Hi everyone,

I’m sharing a theoretical model I’ve developed that attempts to formalize consciousness using belief accuracy and information theory, and I’d love your thoughts, critique, or suggestions—especially from those working in epistemology, AI alignment, cognitive modeling, or philosophy of mind.

🧠 Core Idea:

The model treats consciousness not as subjective experience per se, but as a structural alignment between an observer’s beliefs and the objective description of an object.

It introduces three belief states:

Consciousness: the observer holds a true belief about some quality of an object.

Schizo-Consciousness: the observer holds a false belief (mislabeling or distortion).

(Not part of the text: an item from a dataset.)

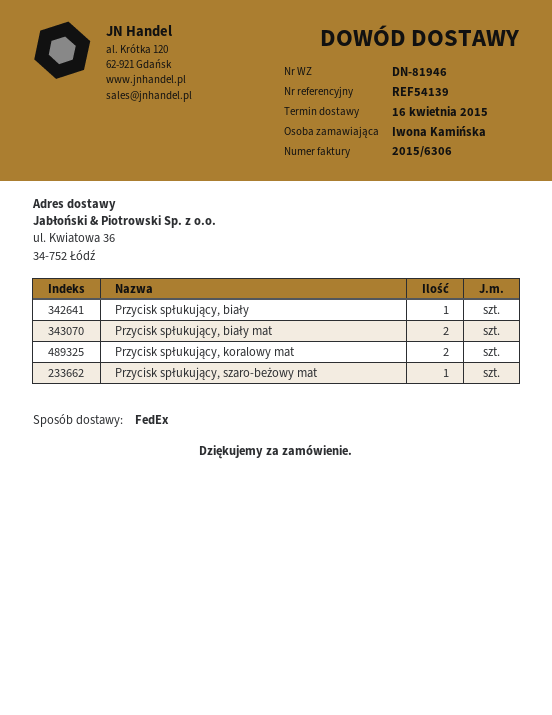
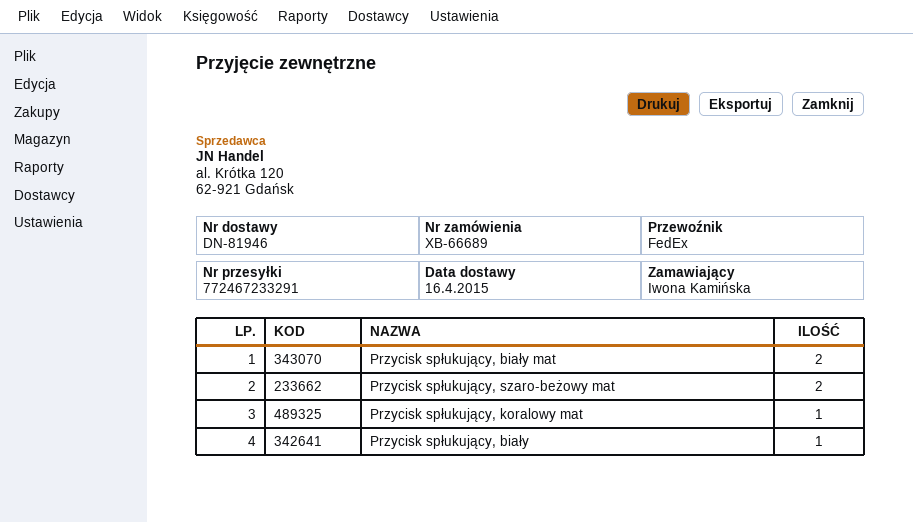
Przycisk spłukujący, koralowy mat: 2 -> 1
Przycisk spłukujący, szaro-beżowy mat: 1 -> 2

Unconsciousness: the observer holds no belief (a blind spot).

 

📏 The Formal Definition:

\text{Consciousness} = \frac{\text{Complexity of true beliefs}}{\text{Complexity of total object description}}

Descriptions are expressed as O(x)–Q(y) pairs (objects and qualities), and belief states are modeled as labels (true/false/none) on these statements. Complexity can be measured using entropy, bit-length, or code length.

The model also includes a dynamic belief-updating mechanism (inspired by cognition), and it visualizes belief content as vectors in an informational space, allowing for comparisons between observers or tracking evolution over time.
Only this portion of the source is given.